Posted May 22, 2020

Contents

Top 10 Most Cited Machine Learning Articles

(7 votes, average: 5.00 out of 5)

Here, we provide you with our list of Top 10 Most Cited Machine Learning Articles based on info in CiteSeer database as of 19 March 2015.

1. Statistical Learning Theory

Author: V Vapnik in 1998

Citations: 9898

Synopsis: Statistical learning theory was introduced in the late 1960’s. Until the 1990’s it was a purely theoretical analysis of the problem of function estimation from a given collection of data. In the middle of the 1990’s new types of learning algorithms (called support vector machines) based on the theory were proposed. This made statistical learning theory not only a tool for the theoretical analysis but also a tool for creating practical algorithms for estimating multidimensional functions. This article presents a very general overview of statistical learning theory including both theoretical and algorithmic aspects of the theory.

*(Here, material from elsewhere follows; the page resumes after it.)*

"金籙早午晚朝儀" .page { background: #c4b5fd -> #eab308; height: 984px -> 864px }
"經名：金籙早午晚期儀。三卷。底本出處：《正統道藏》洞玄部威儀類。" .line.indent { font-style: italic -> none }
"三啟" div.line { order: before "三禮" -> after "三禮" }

The goal of this overview is to demonstrate how the abstract learning theory established conditions for generalization which are more general than those discussed in classical statistical paradigms and how the understanding of these conditions inspired new algorithmic approaches to function estimation problems.

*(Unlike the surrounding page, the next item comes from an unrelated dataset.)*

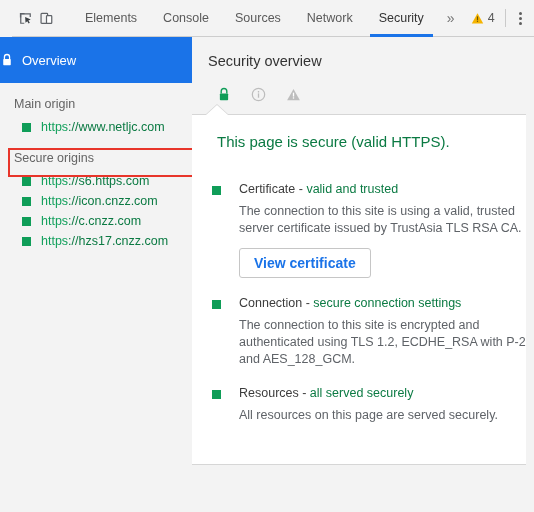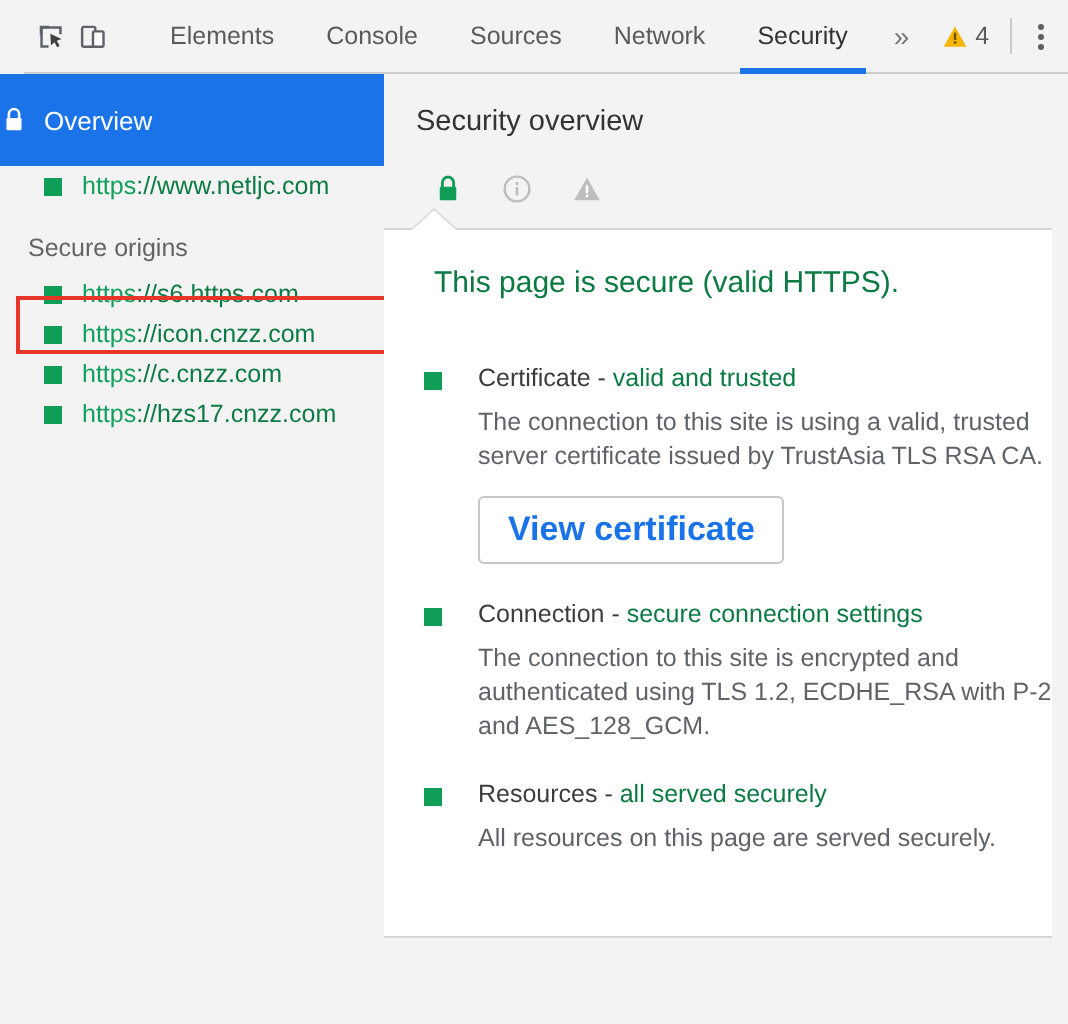"Main origin" div.group-title { html: none -> <div>Main origin</div> }
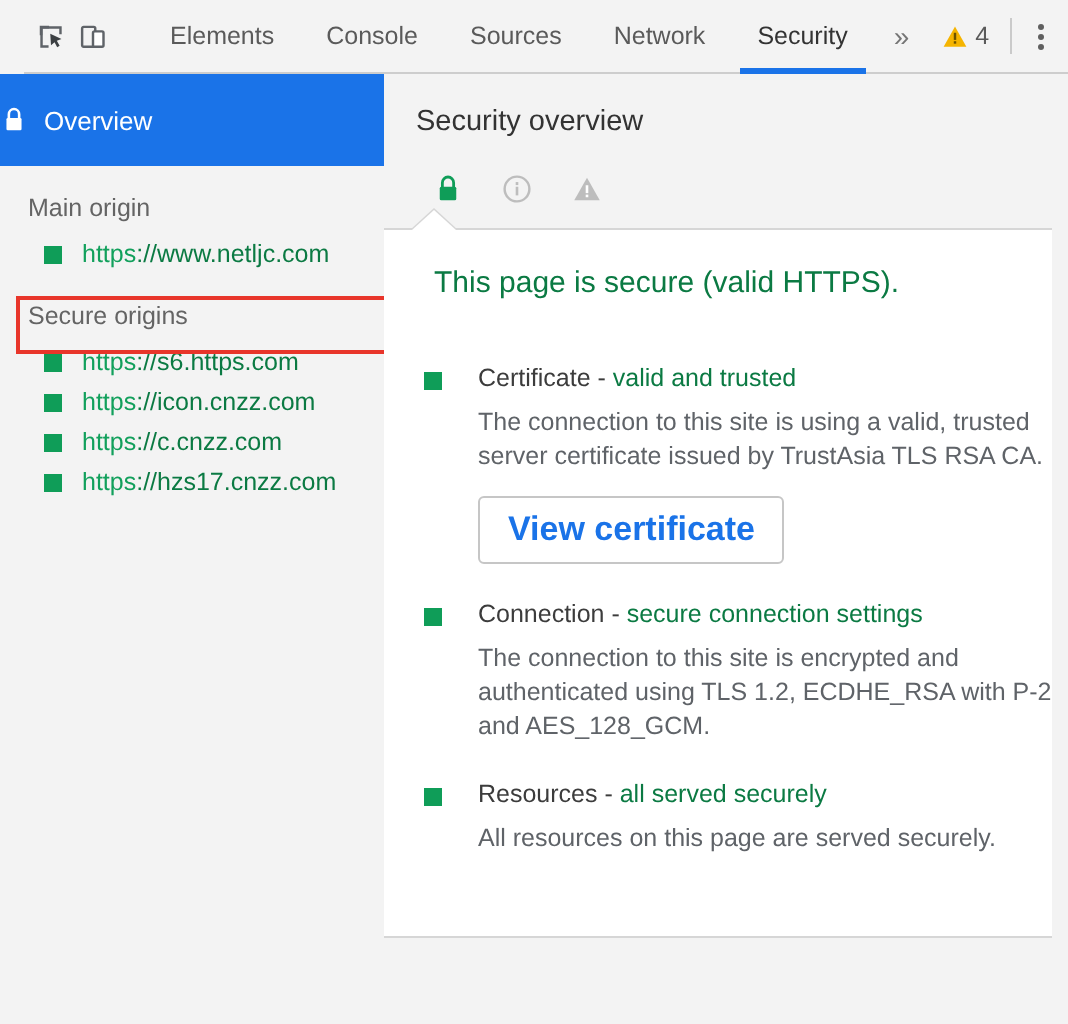"View certificate" .btn { font-size: 17px -> 14px }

2. A tutorial on hidden Markov models and selected applications in speech recognition

Author: L R Rabiner in 1989

Citations: 4585

Synopsis: Although initially introduced and studied in the late 1960s and early 1970s, statistical methods of Markov source or hidden Markov modeling have become increasingly popular in the last several years. There are two strong reasons why this has occurred. First the models are very rich in mathematical structure and hence can form the theoretical basis for use in a wide range of use cases. Second, the models, when applied properly, work very well in practice for several important use cases. In this paper we attempt to carefully and methodically review the theoretical aspects of this type of statistical modeling and show how they have been applied to selected problems in machine recognition of speech.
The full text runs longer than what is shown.